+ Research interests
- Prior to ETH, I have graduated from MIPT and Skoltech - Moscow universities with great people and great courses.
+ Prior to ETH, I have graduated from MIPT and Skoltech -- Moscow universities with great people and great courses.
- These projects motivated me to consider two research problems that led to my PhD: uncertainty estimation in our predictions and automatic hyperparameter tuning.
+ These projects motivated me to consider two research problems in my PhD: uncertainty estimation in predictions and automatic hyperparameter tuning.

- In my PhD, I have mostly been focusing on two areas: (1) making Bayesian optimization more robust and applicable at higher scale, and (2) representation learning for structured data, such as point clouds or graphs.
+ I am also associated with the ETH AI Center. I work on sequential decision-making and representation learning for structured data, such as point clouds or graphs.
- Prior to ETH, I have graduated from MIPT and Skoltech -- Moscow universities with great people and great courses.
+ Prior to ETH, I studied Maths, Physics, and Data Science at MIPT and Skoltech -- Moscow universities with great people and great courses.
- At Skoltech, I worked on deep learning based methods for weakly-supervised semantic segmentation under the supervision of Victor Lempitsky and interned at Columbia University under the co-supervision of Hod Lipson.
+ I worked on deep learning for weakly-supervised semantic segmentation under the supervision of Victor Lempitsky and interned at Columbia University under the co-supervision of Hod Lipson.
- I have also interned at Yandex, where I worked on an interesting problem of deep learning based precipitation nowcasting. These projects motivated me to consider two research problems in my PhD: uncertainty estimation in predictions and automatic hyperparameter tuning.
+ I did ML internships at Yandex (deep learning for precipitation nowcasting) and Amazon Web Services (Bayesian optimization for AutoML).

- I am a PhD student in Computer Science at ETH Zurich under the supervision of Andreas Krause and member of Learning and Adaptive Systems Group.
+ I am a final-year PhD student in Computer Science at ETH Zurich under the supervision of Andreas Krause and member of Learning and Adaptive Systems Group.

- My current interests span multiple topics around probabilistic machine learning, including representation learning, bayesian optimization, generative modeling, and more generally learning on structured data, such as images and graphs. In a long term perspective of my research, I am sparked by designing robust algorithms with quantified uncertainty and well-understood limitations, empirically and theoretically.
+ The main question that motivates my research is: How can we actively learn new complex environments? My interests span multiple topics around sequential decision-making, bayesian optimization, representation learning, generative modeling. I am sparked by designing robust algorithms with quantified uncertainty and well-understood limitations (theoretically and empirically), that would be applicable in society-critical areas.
___
(Work task):
Would you return each entry exactly as it reads?

(Answer below):
+ Research interests
- Prior to ETH, I have graduated from MIPT and Skoltech - Moscow universities with great people and great courses.
+ Prior to ETH, I have graduated from MIPT and Skoltech -- Moscow universities with great people and great courses.
- These projects motivated me to consider two research problems that led to my PhD: uncertainty estimation in our predictions and automatic hyperparameter tuning.
+ These projects motivated me to consider two research problems in my PhD: uncertainty estimation in predictions and automatic hyperparameter tuning.

- In my PhD, I have mostly been focusing on two areas: (1) making Bayesian optimization more robust and applicable at higher scale, and (2) representation learning for structured data, such as point clouds or graphs.
+ I am also associated with the ETH AI Center. I work on sequential decision-making and representation learning for structured data, such as point clouds or graphs.
- Prior to ETH, I have graduated from MIPT and Skoltech -- Moscow universities with great people and great courses.
+ Prior to ETH, I studied Maths, Physics, and Data Science at MIPT and Skoltech -- Moscow universities with great people and great courses.
- At Skoltech, I worked on deep learning based methods for weakly-supervised semantic segmentation under the supervision of Victor Lempitsky and interned at Columbia University under the co-supervision of Hod Lipson.
+ I worked on deep learning for weakly-supervised semantic segmentation under the supervision of Victor Lempitsky and interned at Columbia University under the co-supervision of Hod Lipson.
- I have also interned at Yandex, where I worked on an interesting problem of deep learning based precipitation nowcasting. These projects motivated me to consider two research problems in my PhD: uncertainty estimation in predictions and automatic hyperparameter tuning.
+ I did ML internships at Yandex (deep learning for precipitation nowcasting) and Amazon Web Services (Bayesian optimization for AutoML).

- I am a PhD student in Computer Science at ETH Zurich under the supervision of Andreas Krause and member of Learning and Adaptive Systems Group.
+ I am a final-year PhD student in Computer Science at ETH Zurich under the supervision of Andreas Krause and member of Learning and Adaptive Systems Group.

- My current interests span multiple topics around probabilistic machine learning, including representation learning, bayesian optimization, generative modeling, and more generally learning on structured data, such as images and graphs. In a long term perspective of my research, I am sparked by designing robust algorithms with quantified uncertainty and well-understood limitations, empirically and theoretically.
+ The main question that motivates my research is: How can we actively learn new complex environments? My interests span multiple topics around sequential decision-making, bayesian optimization, representation learning, generative modeling. I am sparked by designing robust algorithms with quantified uncertainty and well-understood limitations (theoretically and empirically), that would be applicable in society-critical areas.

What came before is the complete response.